[Start of Attachment]

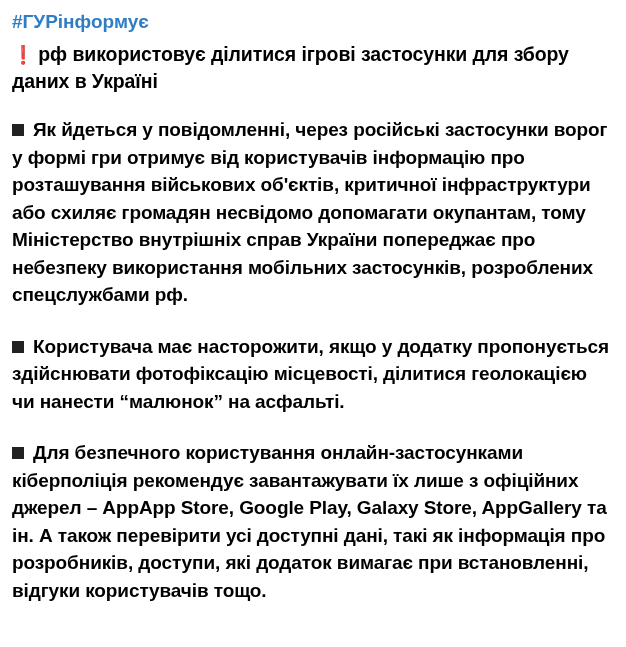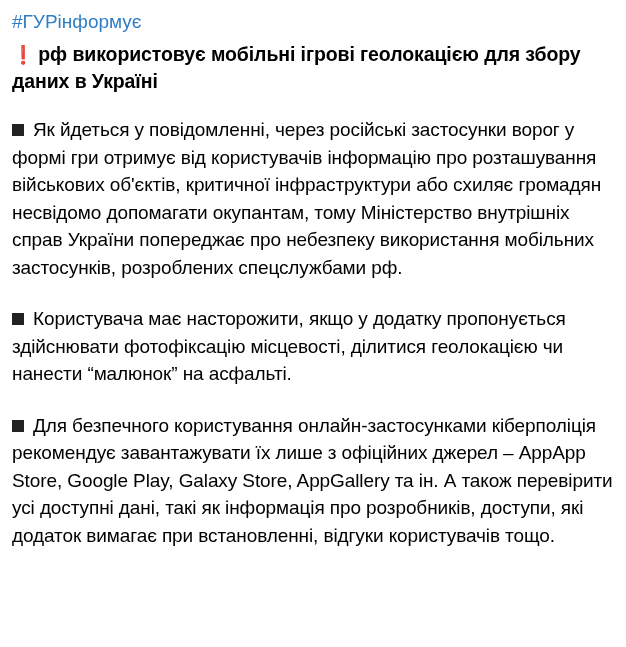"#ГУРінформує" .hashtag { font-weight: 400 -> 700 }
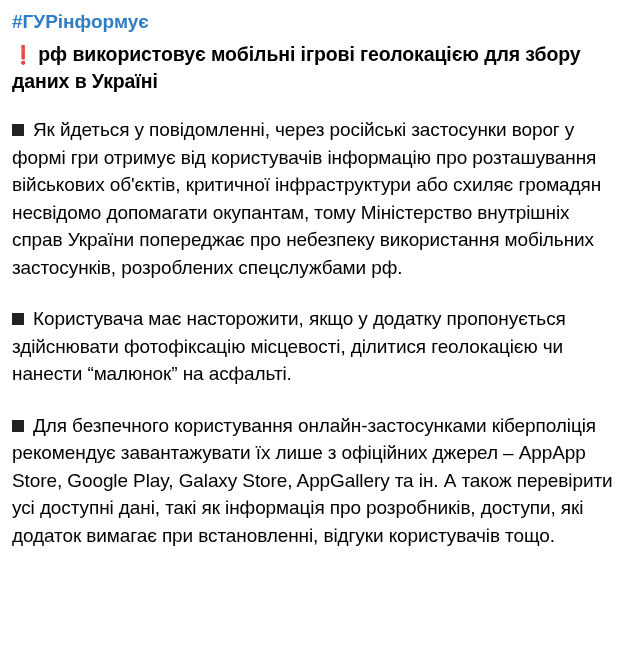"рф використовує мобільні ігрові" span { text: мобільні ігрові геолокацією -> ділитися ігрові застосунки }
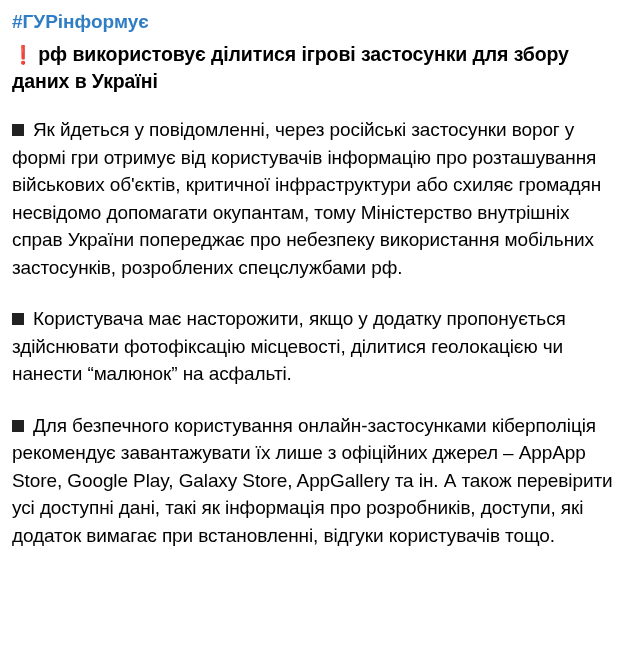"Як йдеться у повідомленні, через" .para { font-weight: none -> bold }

[End of Attachment]
[Start of Attachment]

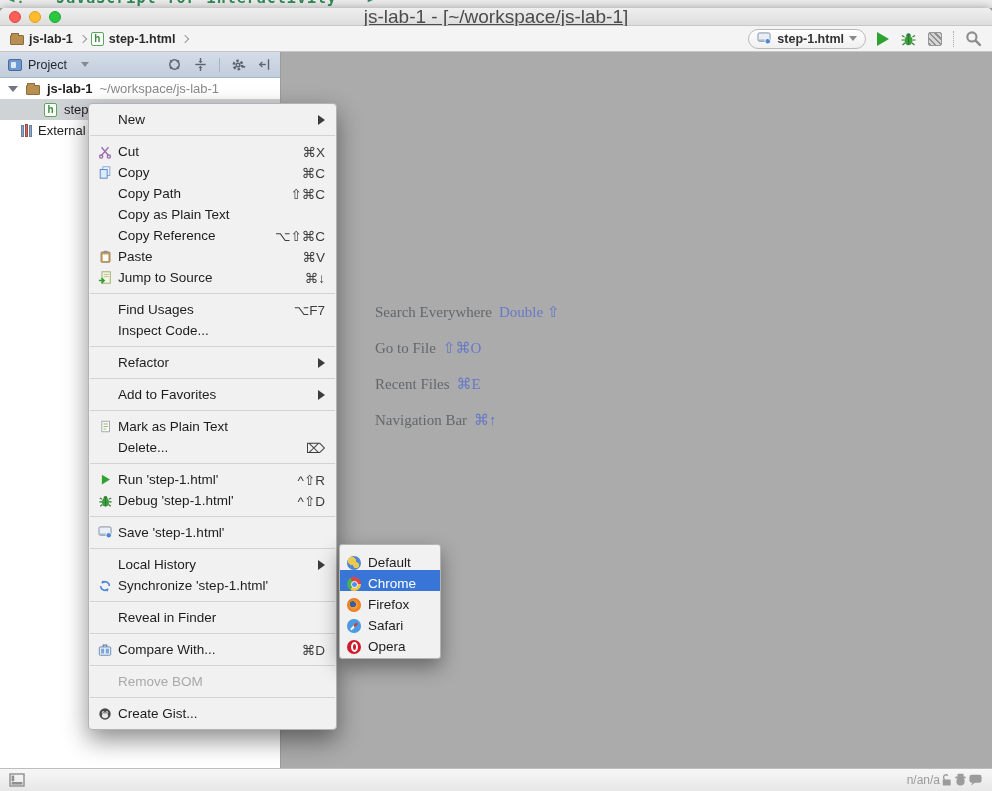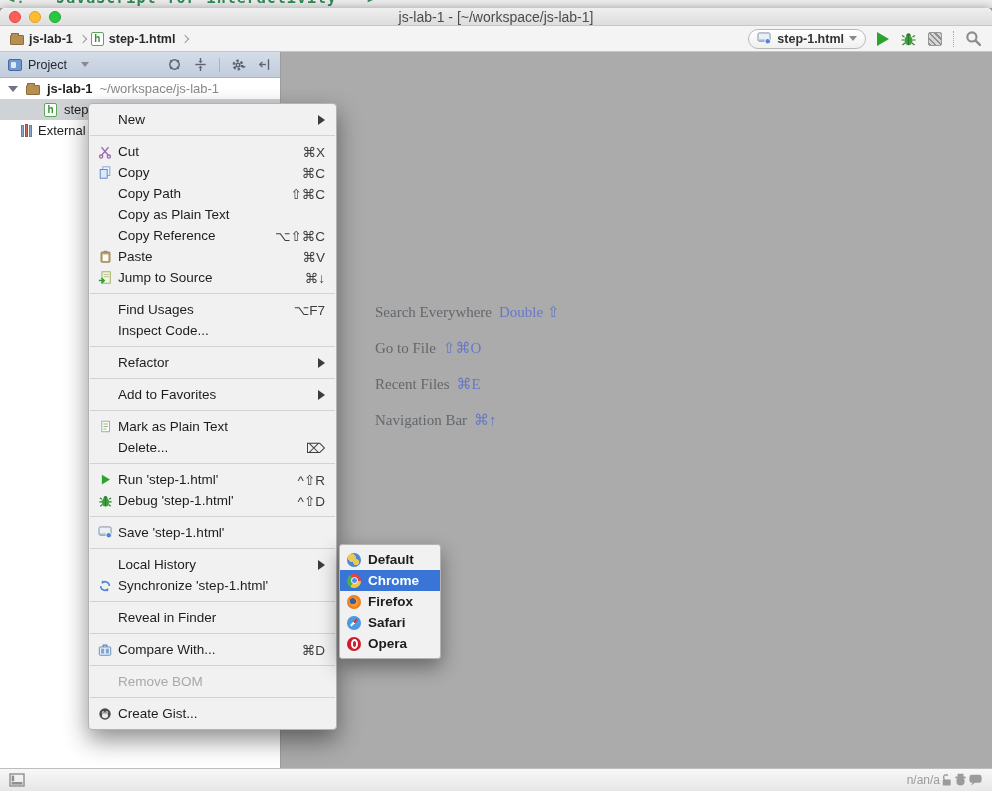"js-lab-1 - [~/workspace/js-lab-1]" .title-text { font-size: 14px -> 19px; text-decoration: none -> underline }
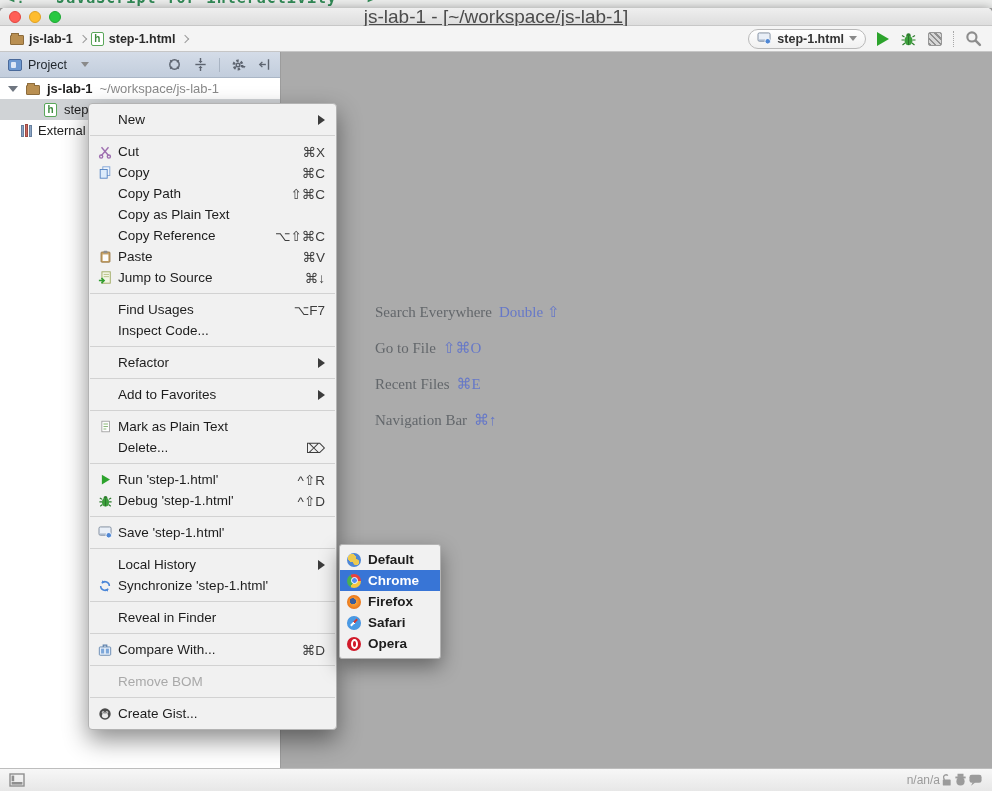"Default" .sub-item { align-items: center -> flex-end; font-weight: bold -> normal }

[End of Attachment]
[Start of Attachment]

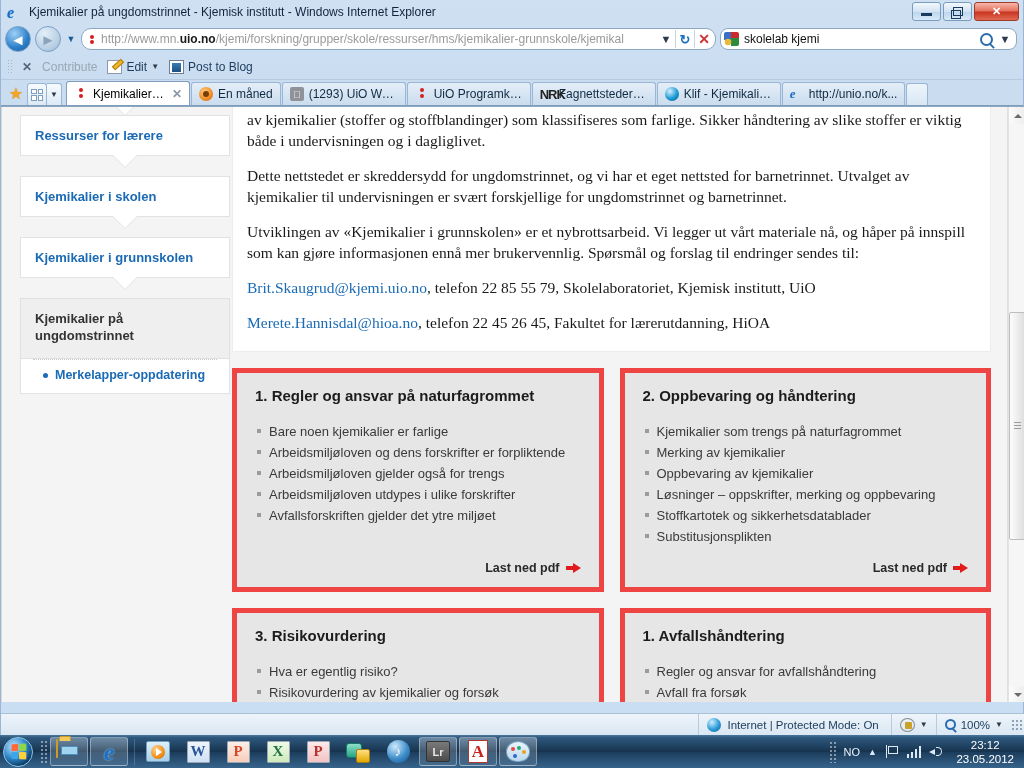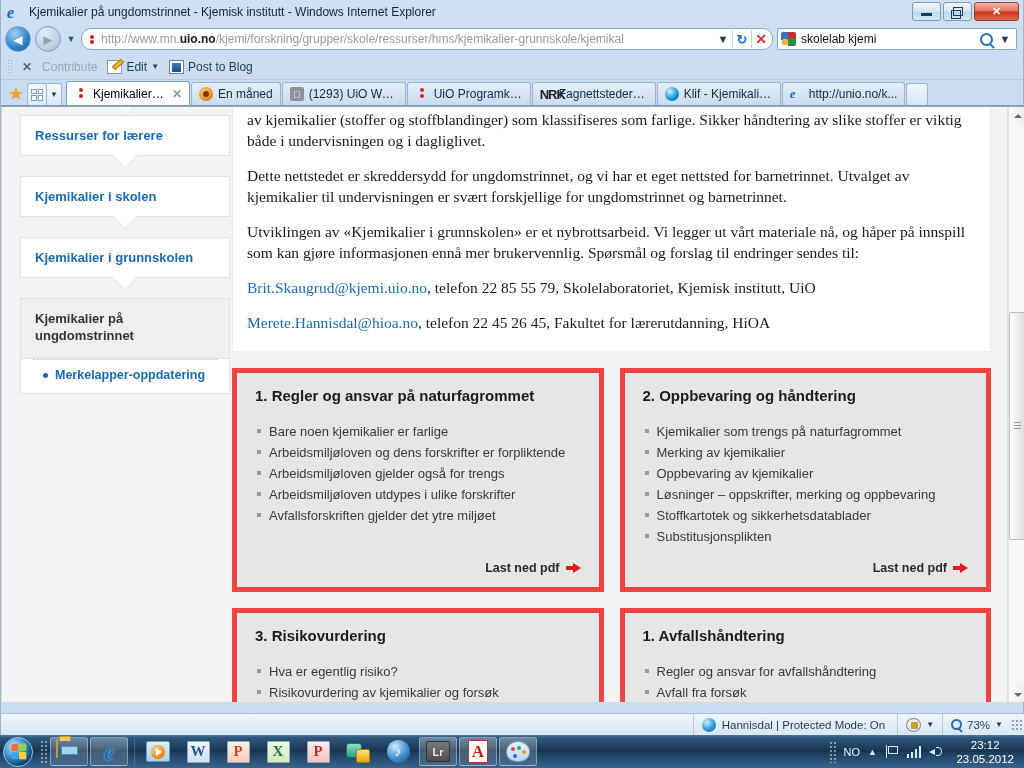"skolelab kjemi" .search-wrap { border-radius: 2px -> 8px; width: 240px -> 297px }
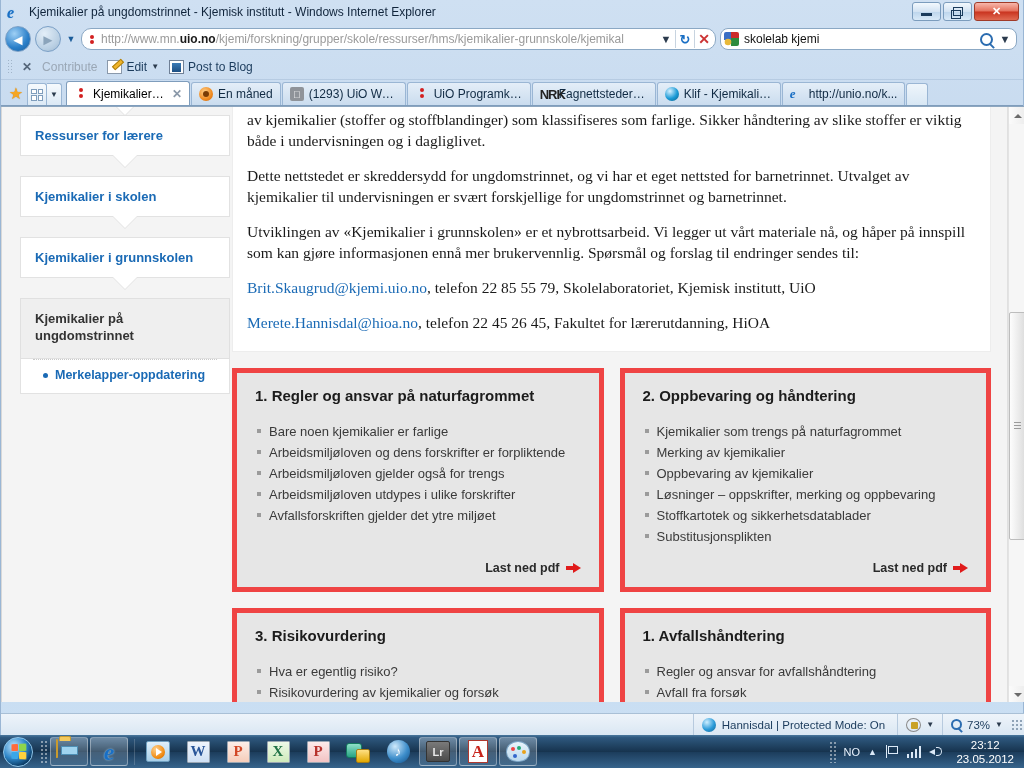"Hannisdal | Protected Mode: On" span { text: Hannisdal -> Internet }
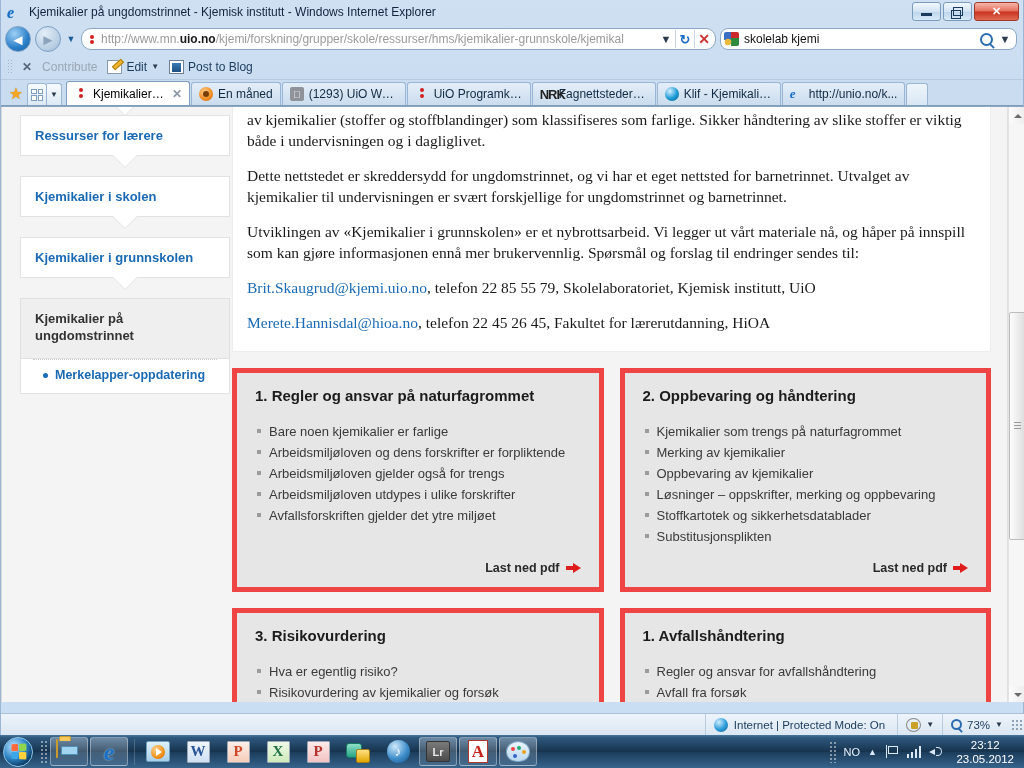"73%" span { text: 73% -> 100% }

[End of Attachment]

### Exercise instructions
Give exactly the lines above that run from the line with "font-weight: 400 ->" to the line with "font-weight: none ->", both included, leaving every picture out.

### Solution to the problem
"#ГУРінформує" .hashtag { font-weight: 400 -> 700 }
"рф використовує мобільні ігрові" span { text: мобільні ігрові геолокацією -> ділитися ігрові застосунки }
"Як йдеться у повідомленні, через" .para { font-weight: none -> bold }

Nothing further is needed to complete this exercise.